Now we’re making progress. What we’ve got now is a collection of numbers that are big whenever the null hypothesis makes a bad prediction (clubs and hearts), but are small whenever it makes a good one (diamonds and spades). Next, for some technical reasons that I’ll explain in a moment, let’s also divide all these numbers by the expected frequency E_i, so we’re actually calculating \(\frac{(E_i-O_i)^2}{E_i}\). Since E_i = 50 for all categories in our example, it’s not a very interesting calculation, but let’s do it anyway:

(observed - expected) ^ 2 / expected
   clubs diamonds   hearts   spades
    4.50     0.02     3.92     0.00

In effect, what we’ve got here are four different “error” scores, each one telling us how big a “mistake” the null hypothesis made when we tried to use it to predict our observed frequencies. So, in order to convert this into a useful test statistic, one thing we could do is just add these numbers up. The result is called the goodness-of-fit statistic, conventionally referred to either as χ² (chi-square) or GOF. We can calculate it as follows:

sum((observed - expected) ^ 2 / expected)

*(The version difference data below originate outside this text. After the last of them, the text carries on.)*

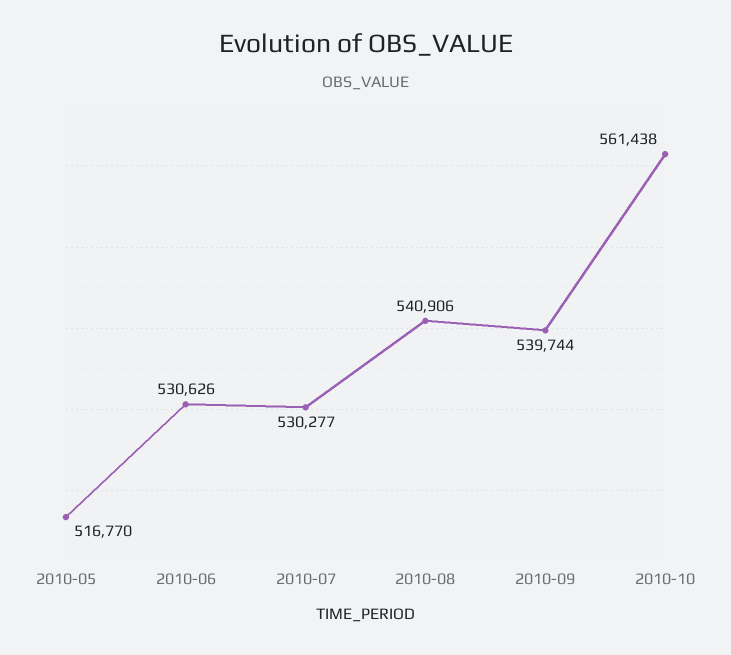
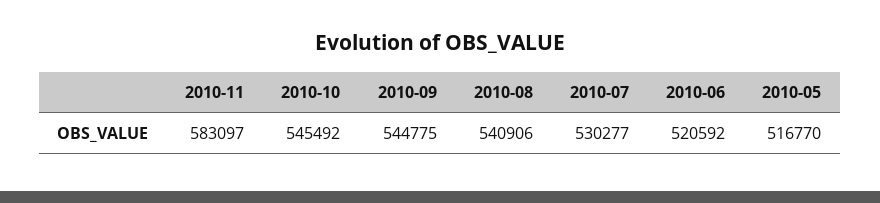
2010-06: 530626 -> 520592
2010-09: 539744 -> 544775
2010-10: 561438 -> 545492
2010-11: none -> 583097

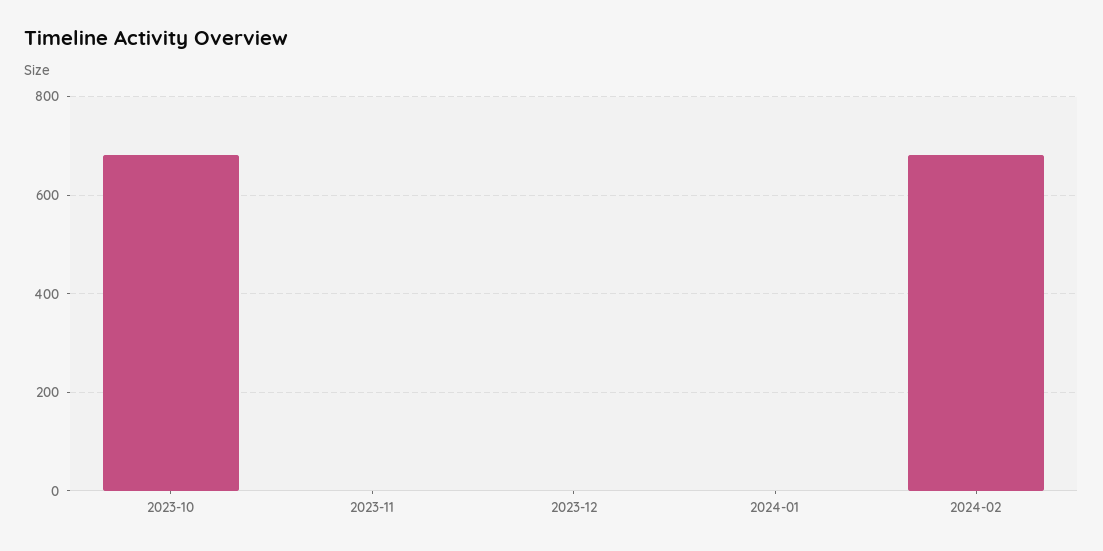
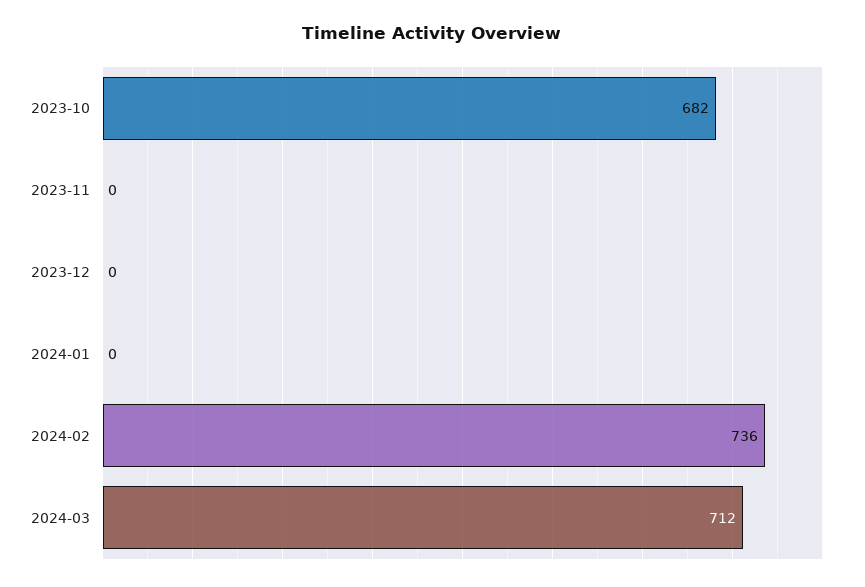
2024-02: 680 -> 736
2024-03: none -> 712

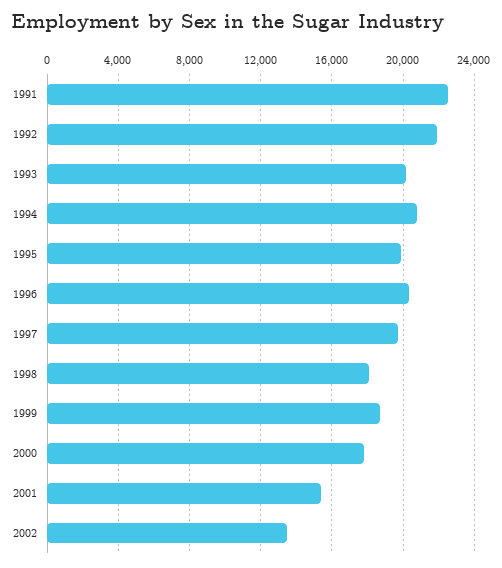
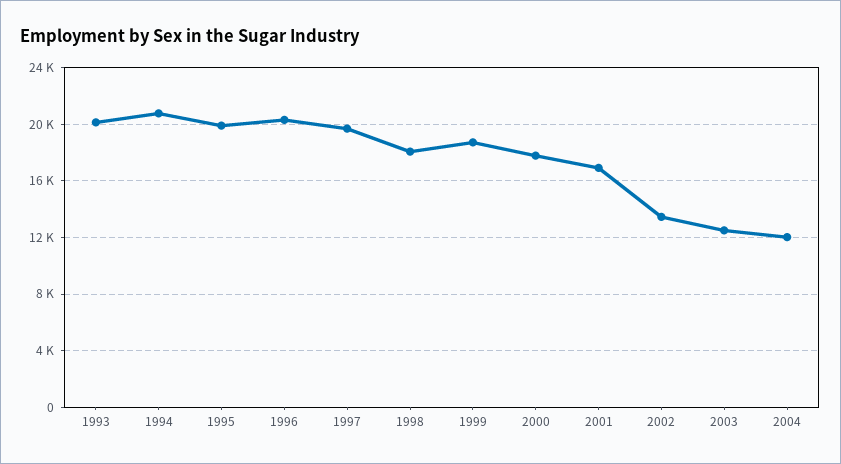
1991: 22500 -> none
1992: 22000 -> none
2001: 15500 -> 17000
2003: none -> 12500
2004: none -> 12000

This gives us a value of 8.44.

If we let k refer to the total number of categories (i.e., k = 4 for our cards data), then the χ² statistic is given by:

\[\chi^2 = \sum_{i=1}^k \frac{(O_i - E_i)^2}{E_i}\]

Intuitively, it’s clear that if χ² is small, then the observed data O_i are very close to what the null hypothesis predicted E_i, so we’re going to need a large χ² statistic in order to reject the null.

As we’ve seen from our calculations, in our cards data set we’ve got a value of χ² = 8.44. So now the question becomes is this a big enough value to reject the null?

The sampling distribution of the GOF statistic

To determine whether or not a particular value of χ² is large enough to justify rejecting the null hypothesis, we’re going to need to figure out what the sampling distribution for χ² would be if the null hypothesis were true. So that’s what I’m going to do in this section. I’ll show you in a fair amount of detail how this sampling distribution is constructed, and then, in the next section, use it to build up a hypothesis test. If you want to cut to the chase and are willing to take it on faith that the sampling distribution is a χ²-distribution with k - 1 degrees of freedom, you can skip the rest of this section. However, if you want to understand why the goodness-of-fit test works the way it does, read on.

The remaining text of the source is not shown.